----------------------------------------
Date: Wed, 27 Nov 2013 20:10:04 +0000 From: daniel@calamity.org.uk To: boost-users@lists.boost.org Subject: Re: [Boost-users] Hash collision for pairs of int
On 27 November 2013 18:48, Igor R
wrote: I'm experiencing a lot of collisions using the hash_combine function in functional/hash/hash.hpp for integer-pairs-as-keys when there are few unique ints in each of the pair's positions (put together the keys themselves are unique of course).
I've uploaded a simple enough test case here: http://www.speedyshare.com/Wcem6/hash.cc.gz. If there's a more preferred way to upload, let me know and I'll reupload. With 400K pairs, this returns only 86K unique indices and has a max of 18 collisions in size_t.

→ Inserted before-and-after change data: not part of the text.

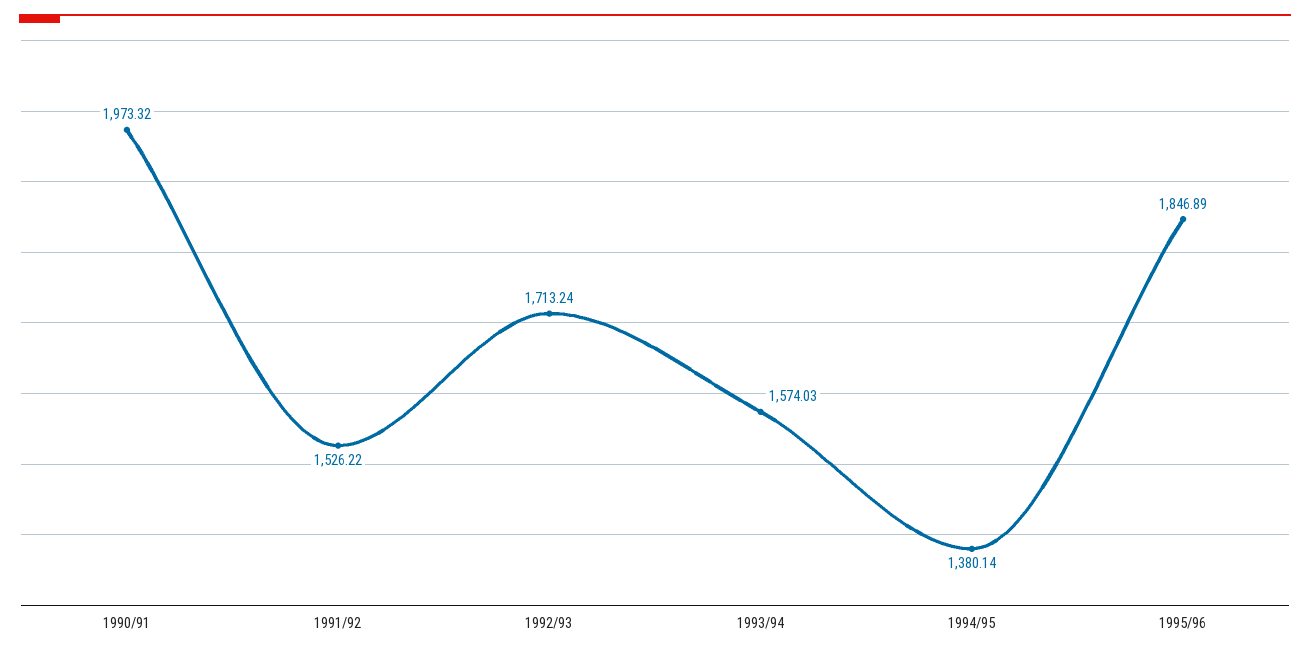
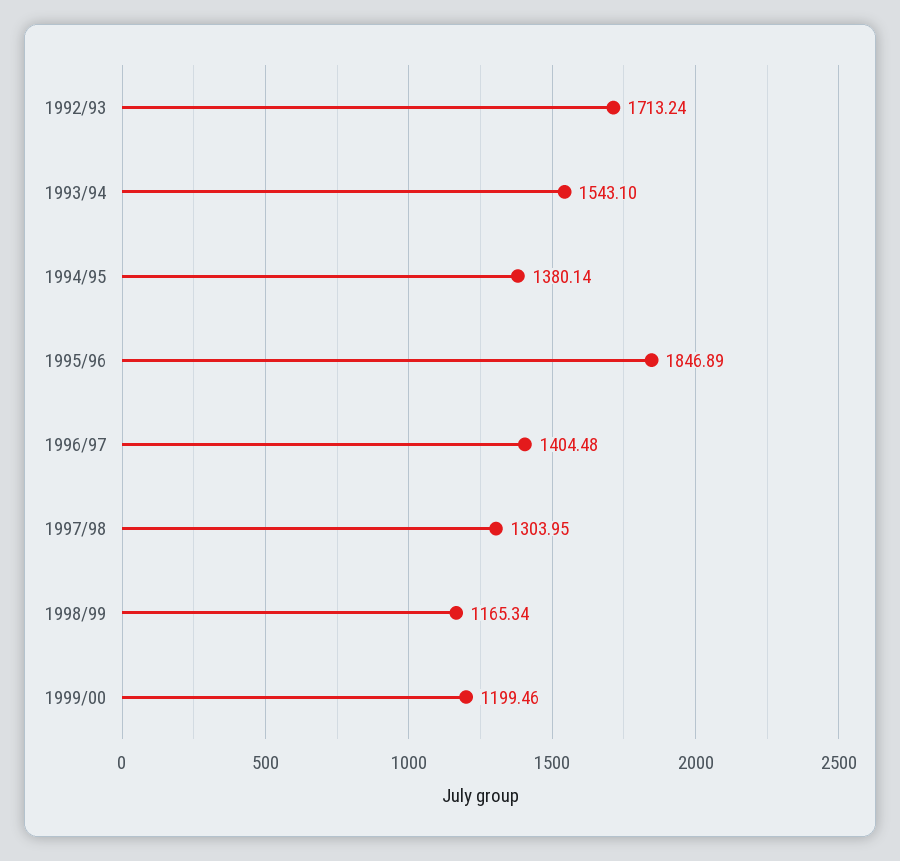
1990/91: 1973.32 -> none
1991/92: 1526.22 -> none
1993/94: 1574.03 -> 1543.1
1996/97: none -> 1404.48
1997/98: none -> 1303.95
1998/99: none -> 1165.34
1999/00: none -> 1199.46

Am I doing something really wrong here?
Perhaps your case is similar to this one: http://stackoverflow.com/questions/19966041/getting-too-many-collisions-with...
I really need to reconsider the implementation of hash_combine. It was based on the one in Peter Dimov's paper which hadn't really been tested with general values. Part of the idea was the hash would behave similarly on different machines, but I don't think that's really a desirable goal. It probably should use a specialised implementation for common sizes of std::size_t (i.e. 32, 64 and 128 bit).
It might even be worth changing to an interface that's more amenable to more sophisticated hash functions, e.g. one with more state, but I don't really want to introduce a breaking change at the moment. I suppose a clever implementation could allow the two to coexist.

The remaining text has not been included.